LatinaLista — It’s estimated that over the next decade, a billion women will enter the global economy. They will be consumers, employees, entrepreneurs and producers — and the vast majority won’t be ready to enter the global economy as full contributors.
…approximately 860 million women worldwide are “not prepared” — lacking sufficient secondary education — and/or “not enabled” — lacking support from families and communities — to take part in the world economy. The vast majority of these women, between the ages of 20 and 65 – 822 million – live in emerging and developing countries and the rest – 47 million – live in North America, Western Europe and Japan. Counting female births and those under age twenty, this number will add up to a billion in the next decade.
Seeing the potential in these women as both the biggest asset to the world’s economic future and the largest waste of human capital if something isn’t done, a new global initiative has launched in the hopes of turning a potentially sad statistic into a promising one.
The Third Billion Campaign wants to make sure women throughout the world have the resources necessary to reach their full economic potential.
“…if women’s economic potential can be successfully harnessed and leveraged, it would be the equivalent of having an additional one billion individuals in business and in the workforce, contributing to the global economy: often referred to as the “third billion.”
Seeking working partnerships over the next five years with governments, NGOs, corporations, youth and others, the campaign is an initiative of La Pietra Coalition.
La Pietra Coalition is comprised of major media, government and non-profits from around the world.

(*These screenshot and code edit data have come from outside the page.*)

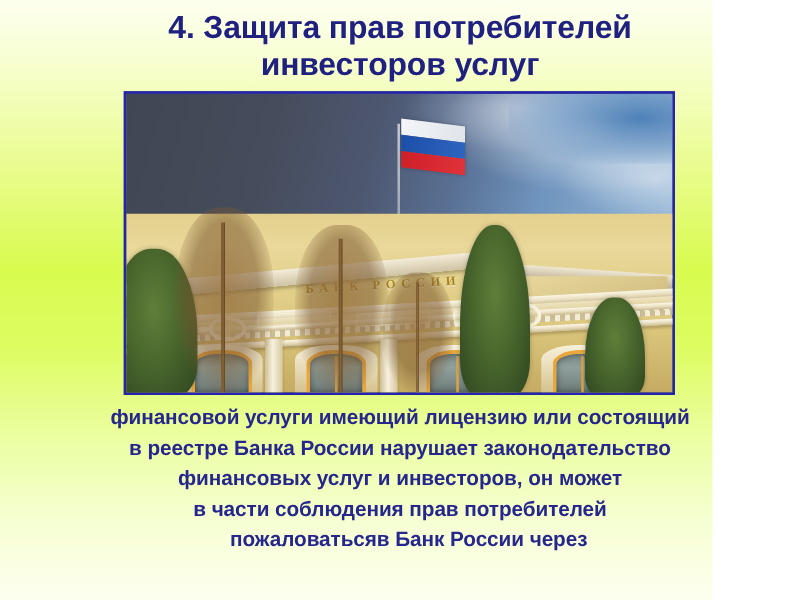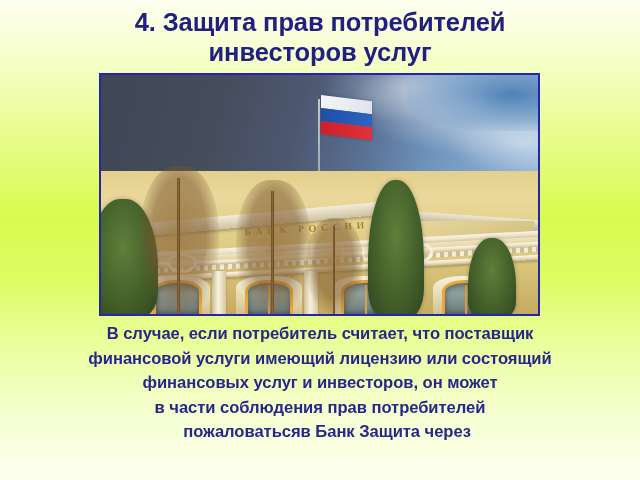--- a/index.html
+++ b/index.html
@@ -17,7 +17,7 @@
 
   .slide {
     position: relative;
-    width: 640px;
+    width: 570px;
     height: 480px;
     background: linear-gradient(
         to bottom,

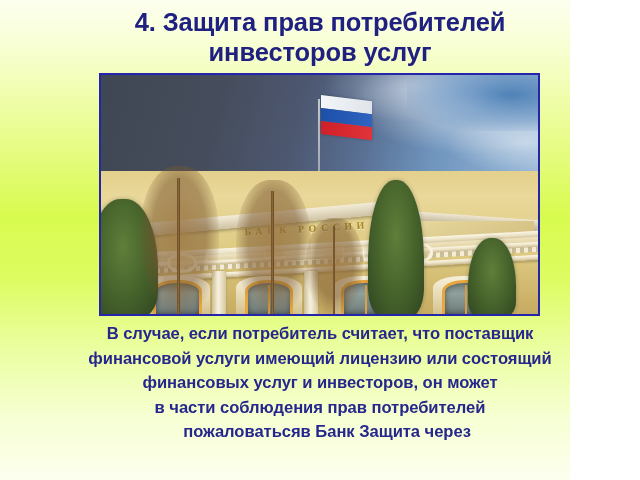--- a/index.html
+++ b/index.html
@@ -409,7 +409,6 @@
   </div>
 
   <div class="body-text">
-    <span class="line center">В случае, если потребитель считает, что поставщик</span>
     <span class="line center">финансовой услуги имеющий лицензию или состоящий</span>
     <span class="line center">финансовых услуг и инвесторов, он может</span>
     <span class="line center">в части соблюдения прав потребителей</span>

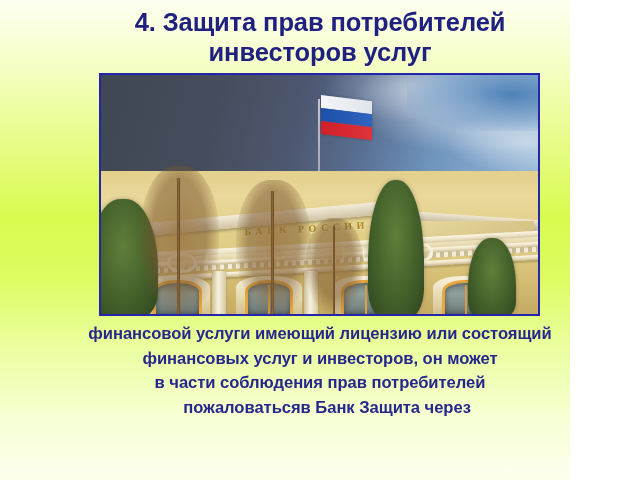--- a/index.html
+++ b/index.html
@@ -410,6 +410,7 @@
 
   <div class="body-text">
     <span class="line center">финансовой услуги имеющий лицензию или состоящий</span>
+    <span class="line center">в реестре Банка России нарушает законодательство</span>
     <span class="line center">финансовых услуг и инвесторов, он может</span>
     <span class="line center">в части соблюдения прав потребителей</span>
     <span class="line split">

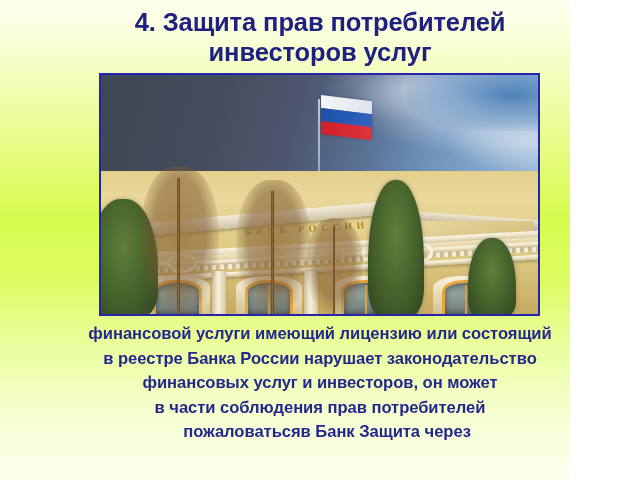--- a/index.html
+++ b/index.html
@@ -415,7 +415,7 @@
     <span class="line center">в части соблюдения прав потребителей</span>
     <span class="line split">
       <span>пожаловаться</span>
-      <span>в Банк Защита через</span>
+      <span>в Банк России через</span>
     </span>
   </div>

Working together, they are positioning the Third Billion Campaign to address four areas in which to help disadvantaged women gain access: legal protection, finance, education, training, and markets.
On the site, an online petition is available for people to sign to show their support for equipping the Third Billion with the necessary tools to become full members of the global economy.
“The urgency of the situation is clear: Women are expected to help support their families but, particularly in rural areas, have virtually no employment opportunities. Small enterprises — selling produce, groceries or other items — are often the only alternative. But women lack access to productivity-enhancing technology, let along the basic assets necessary to start these businesses,” said Dr. Victoria Kisyombe, founder and director of Tanzania’s Sero Lease and Finance Ltd (SELFINA). “We are ready, if we receive the tools, the skills and the financing to grow.”